Count every line in the following entries that holds the word "FRAPPE". Only the number should be given.

▬▬▬

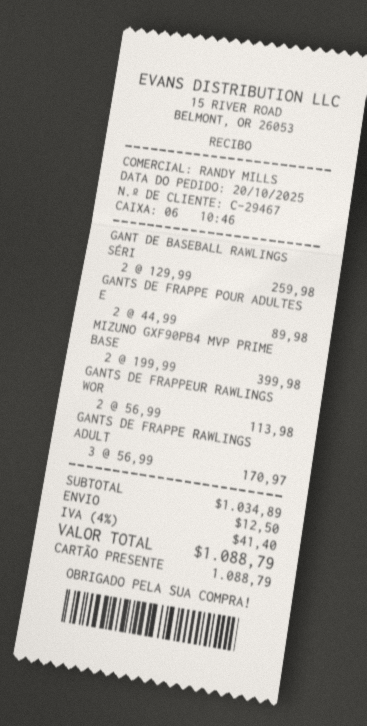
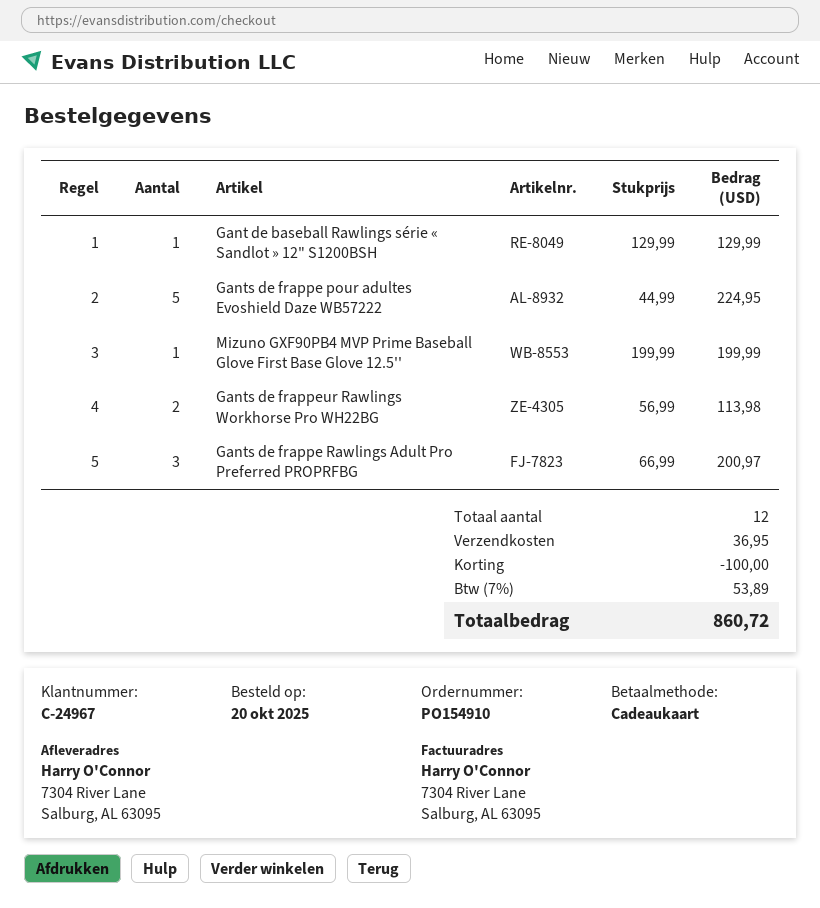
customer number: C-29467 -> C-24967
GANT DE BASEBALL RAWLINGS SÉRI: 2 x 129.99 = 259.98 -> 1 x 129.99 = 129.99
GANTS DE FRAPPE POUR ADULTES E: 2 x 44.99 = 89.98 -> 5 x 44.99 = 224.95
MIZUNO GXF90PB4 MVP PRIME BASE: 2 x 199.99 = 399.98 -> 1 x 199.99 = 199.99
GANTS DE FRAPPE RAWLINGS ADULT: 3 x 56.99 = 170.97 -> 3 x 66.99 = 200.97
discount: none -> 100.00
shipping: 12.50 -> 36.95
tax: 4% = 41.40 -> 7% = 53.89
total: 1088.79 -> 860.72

▬▬▬

Answer section — 2